High-sensitive and millisecond-response all-nanofiber-optic humidity sensor using evanescent coupling

The reported humidity sensors usually rely on various sensitive materials to increase the humidity sensitivity, while leading to long response time (1 s similar to 10 s). By now, it is still challenging to obtain both high-sensitivity and ultrafast-response (similar to tens of ms), i.e., high figure of merit (FOM), for optical humidity sensors. Here, we demonstrate an all-nanofiber-optic strategy to break the limit by using evanescent coupling between a nanofiber (NF) and a substrate without any extra sensitive materials. To implement the sensor, a NF is suspended over a 450 nm deep pit etched in a glass-slide. With increase in the ambient humidity, a thin water film over the NF is formed and strengthens both the evanescent field outside the NF and evanescent coupling into the pit, thus leading to decrease in the transmission of the NF. Experiment shows that the sensor achieved a high sensitivity of - 1.162 dB/%RH in the high RH range of 66.5-83.8%RH with ultrafast response (40 ms) and recovery (100 ms) times.
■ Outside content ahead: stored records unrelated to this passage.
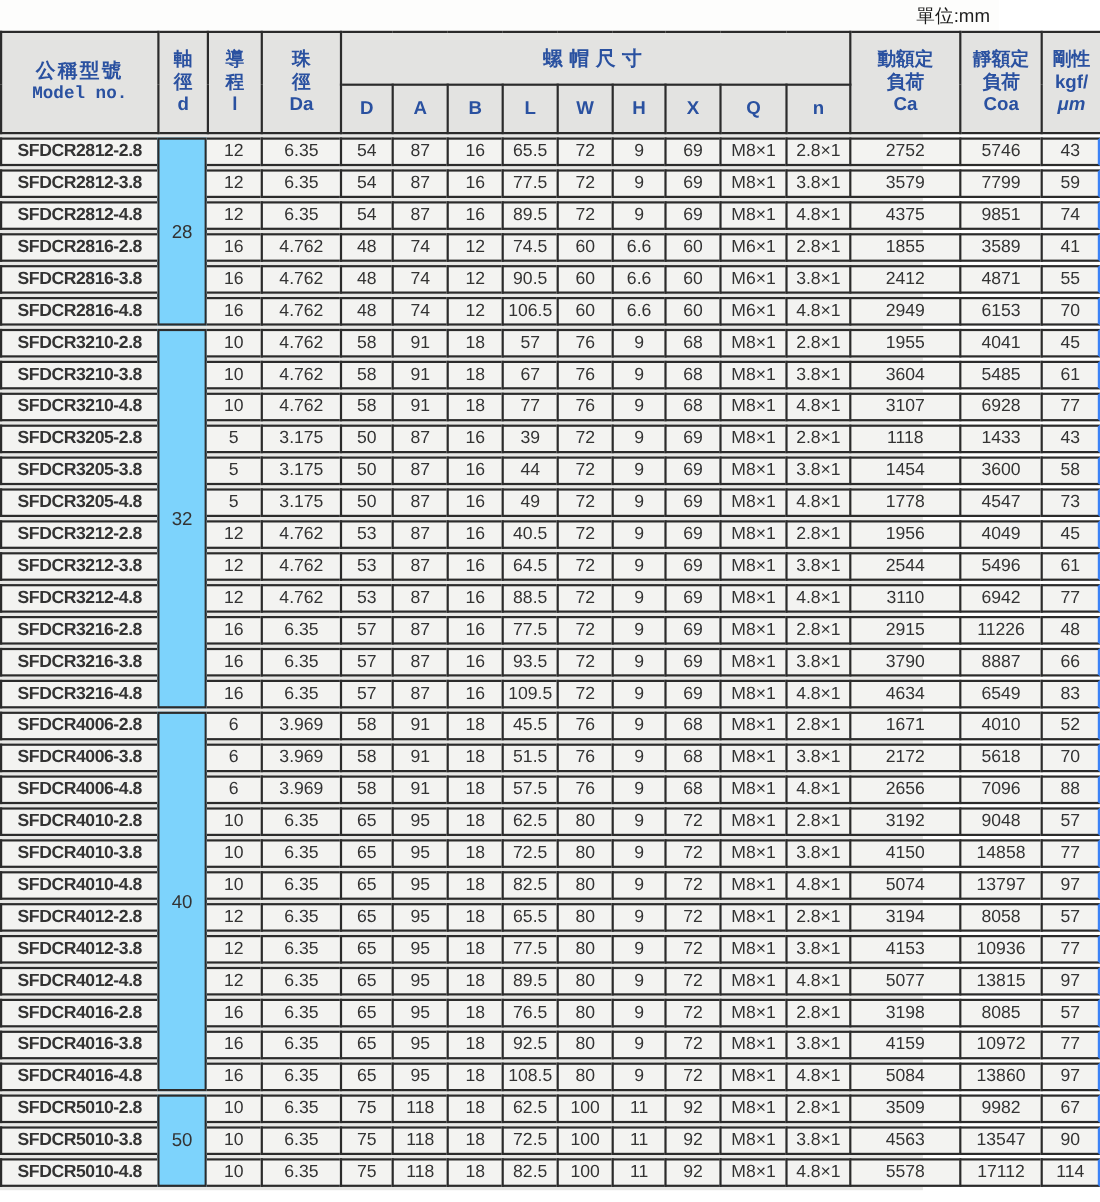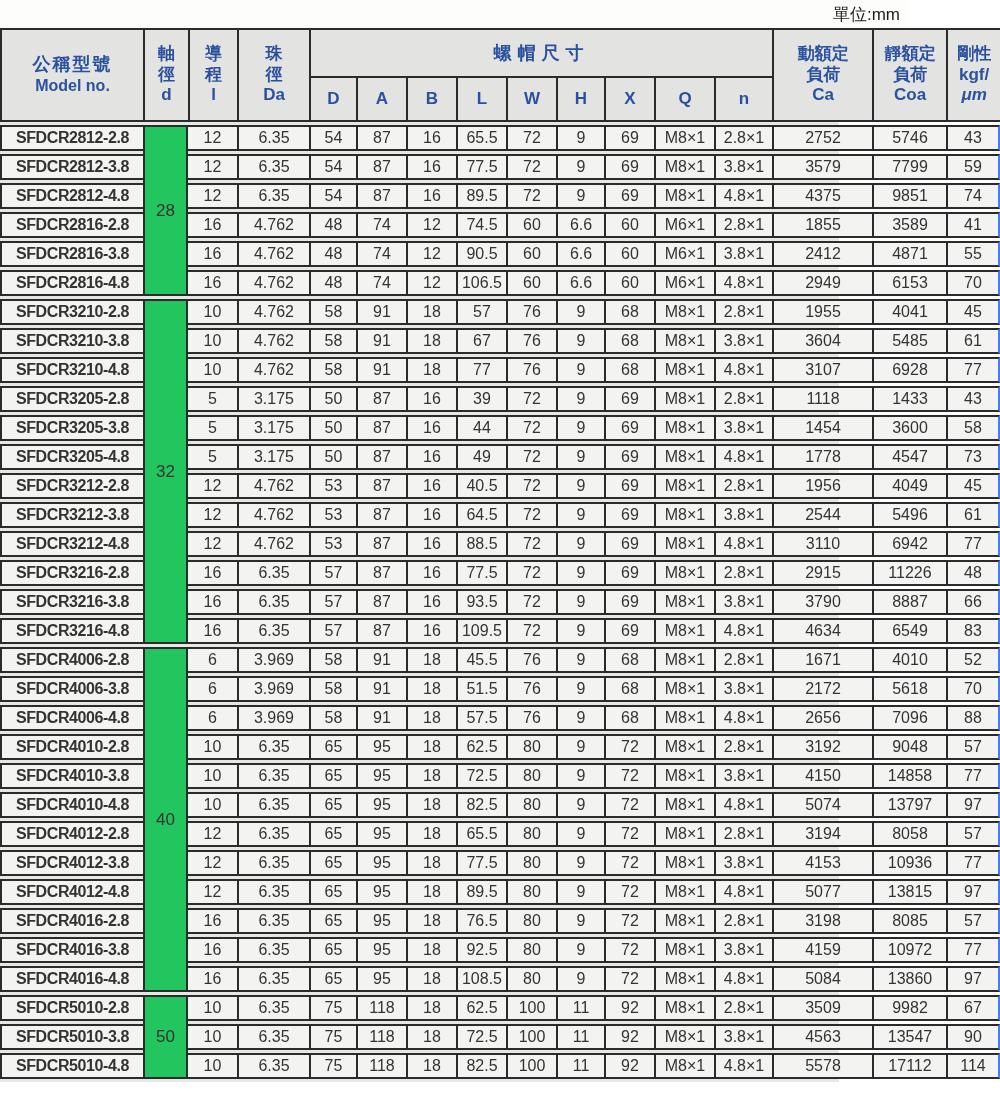--- a/index.html
+++ b/index.html
@@ -34,7 +34,7 @@
   .hdr .row-a th { height: 48px; }
   .hdr .row-b th { height: 44px; font-size: 17px; }
   .hline { display: block; line-height: 1.22; font-size: 17px; }
-  .hline.en { font-size: 16px; font-weight: bold; }
+  .hline.en { font-size: 16px; font-weight: bold; font-family: Liberation Mono, monospace; }
   .zh-big { font-size: 18px; letter-spacing: 2px; }
   .nut-title { font-size: 18px; letter-spacing: 6px; }
   .mu { font-style: italic; }

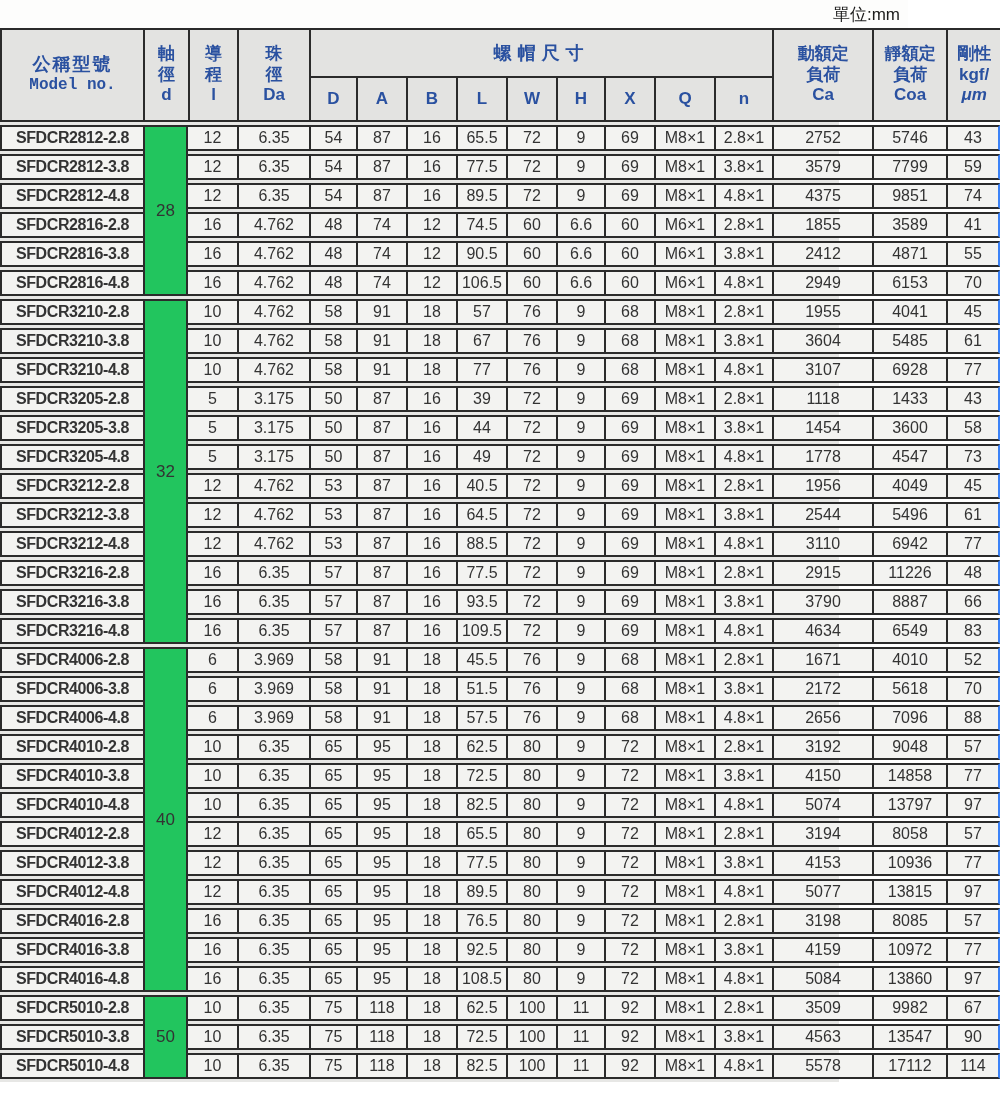--- a/index.html
+++ b/index.html
@@ -61,7 +61,7 @@
   }
   table.bdy td.last  { border-right: 2px solid #3b82f6; }
   table.bdy td.dcell {
-    background: #22c55e;
+    background: #7dd3fc;
     border-right: 2px solid #2b2b2b;
     font-size: 17px;
   }

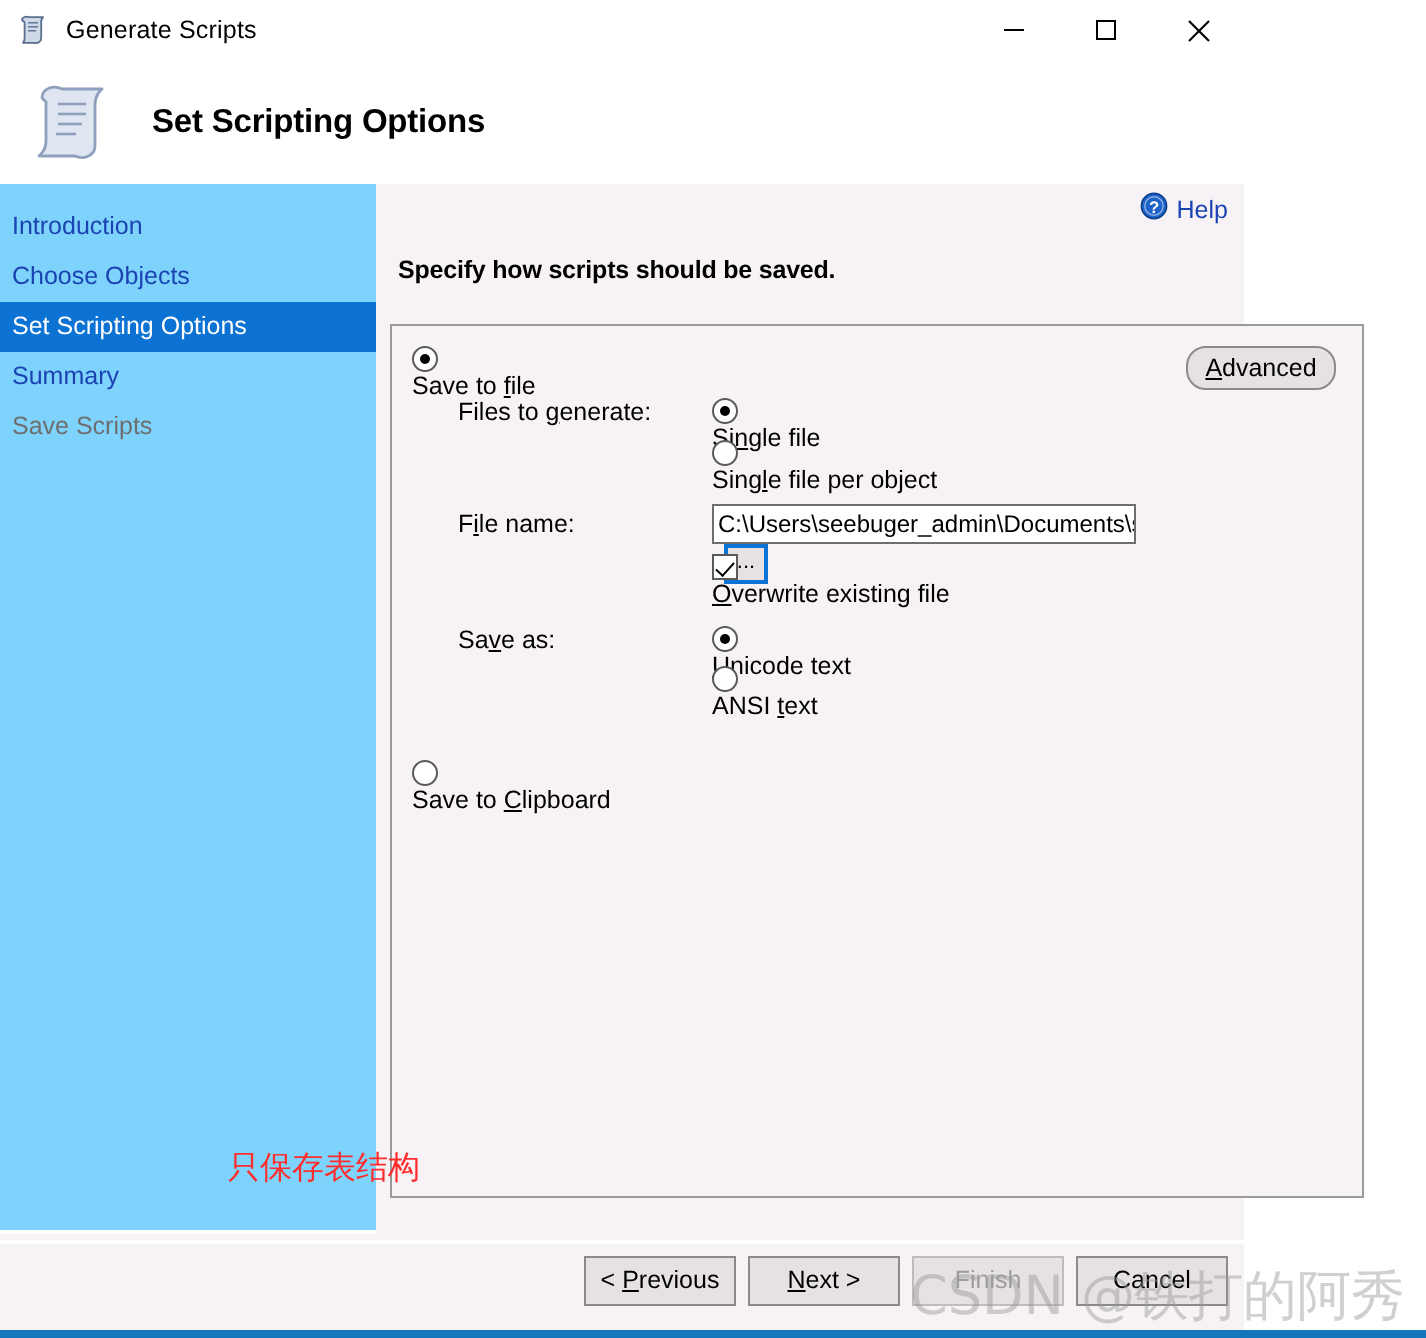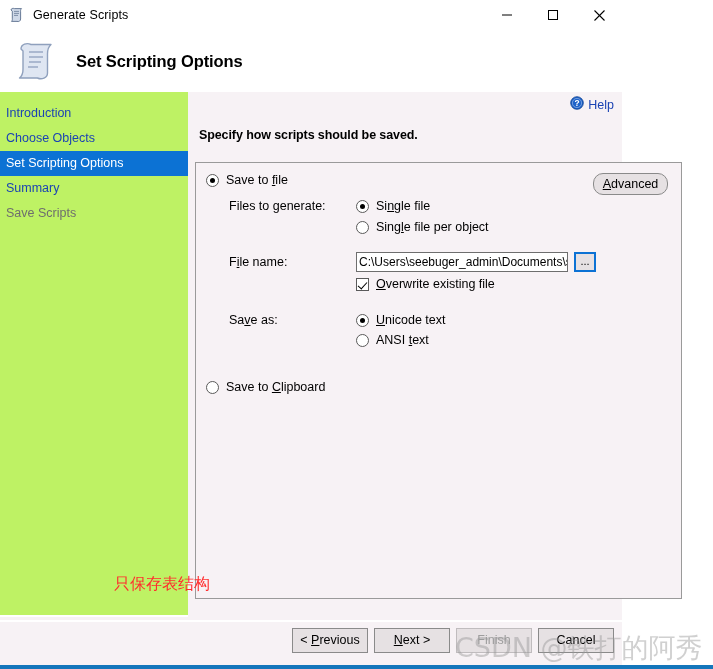--- a/index.html
+++ b/index.html
@@ -93,7 +93,7 @@
   .sidebar {
     width: 188px;
     flex: 0 0 188px;
-    background: #bef264;
+    background: #7dd3fc;
     padding-top: 9px;
     position: relative;
     height: 525px;

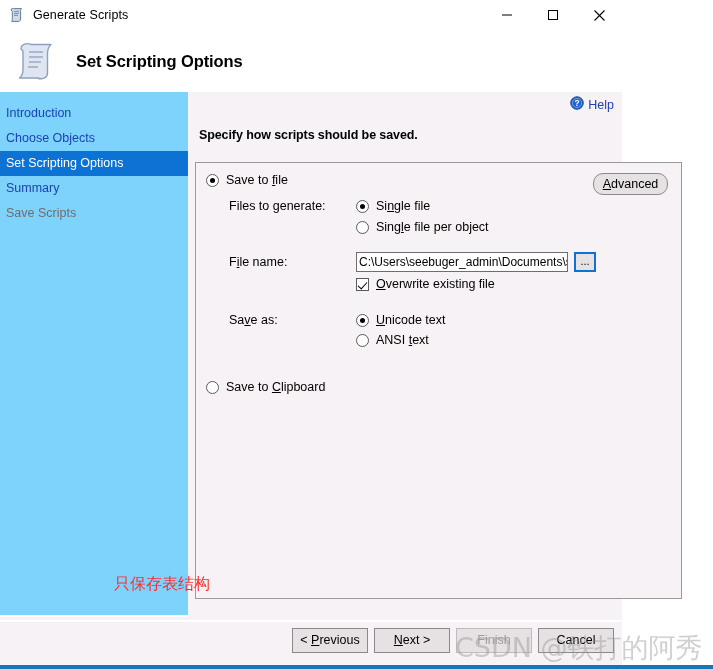--- a/index.html
+++ b/index.html
@@ -168,8 +168,9 @@
   .row {
     position: absolute;
     display: flex;
-    align-items: flex-end;
+    align-items: flex-start;
     white-space: nowrap;
+    flex-direction: column;
   }
   .lbl {
     font-size: 12.5px;

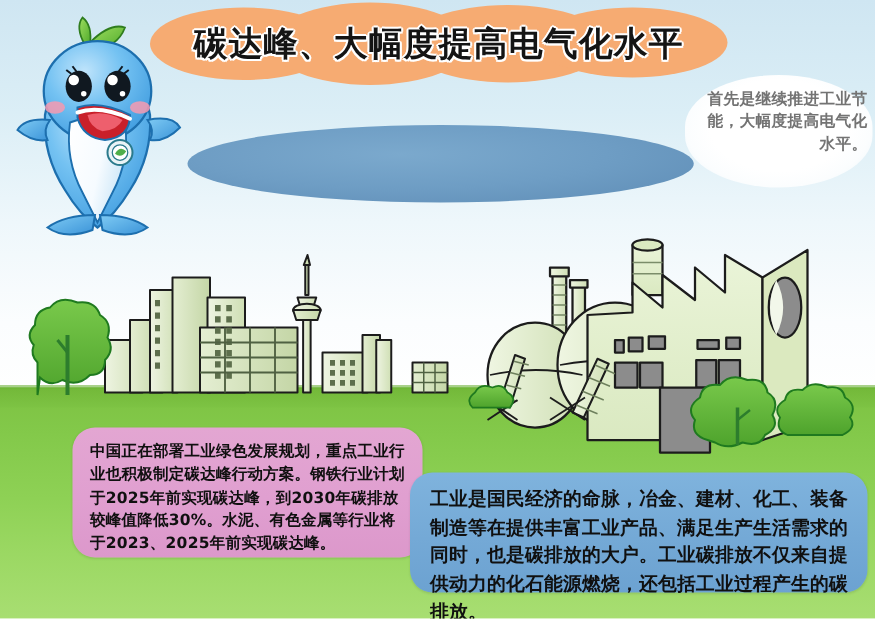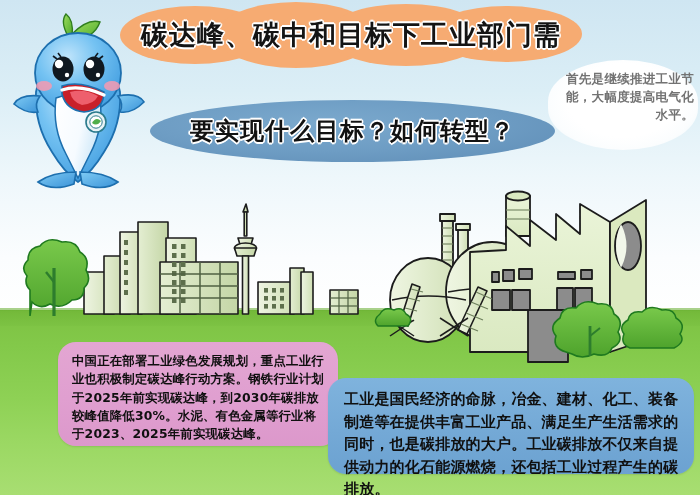--- a/index.html
+++ b/index.html
@@ -380,7 +380,7 @@
     <div class="blob" style="left:206px;top:2px;width:160px;height:62px;"></div>
     <div class="blob" style="left:310px;top:4px;width:152px;height:56px;"></div>
   </div>
-  <div class="banner-text" style="left:120px;top:2px;">碳达峰、碳中和目标下工业部门需</div>
+  <div class="banner-text" style="left:120px;top:2px;">碳达峰、大幅度提高电气化水平</div>
 
   <div class="subtitle-ellipse"></div>
   <div class="subtitle-text">要实现什么目标？如何转型？</div>

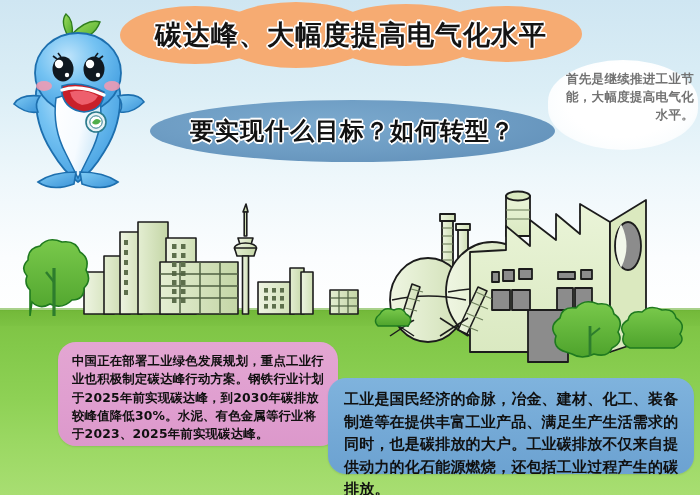--- a/index.html
+++ b/index.html
@@ -383,7 +383,6 @@
   <div class="banner-text" style="left:120px;top:2px;">碳达峰、大幅度提高电气化水平</div>
 
   <div class="subtitle-ellipse"></div>
-  <div class="subtitle-text">要实现什么目标？如何转型？</div>
 
   <div class="note-bubble"></div>
   <div class="note-text">首先是继续推进工业节能，大幅度提高电气化水平。</div>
A sensor FOMs, defined as the absolute ratio of sensitivity to response time or recovery time, are also proposed to assess the comprehensive performance of the sensor. The response and recovery FOM of the demonstrated sensor here are up to 29.05 |(dB/%RH)/s| and 11.62 |(dB/%RH)/s|, respectively, which are 2-3 order of magnitude higher than the sensor reported previously. Interestingly, the NF sensor also exhibits a high RH resolution of 0.0189%RH in our experiment. The ultra-high FOMs and flexibility of the sensor allows to easily be integrated with a mask for continuously human fast breath monitoring with a 10 Hz bandwidth. Moreover, our sensor has potential applications in the non-contact switch, noninvasive diagnostic of skin conditions and micron location sensing. The proposed sensing mechanism could provide a novel all-fiber-optic strategy to improve both RH sensitivity and response of the optic humidity sensor simultaneously.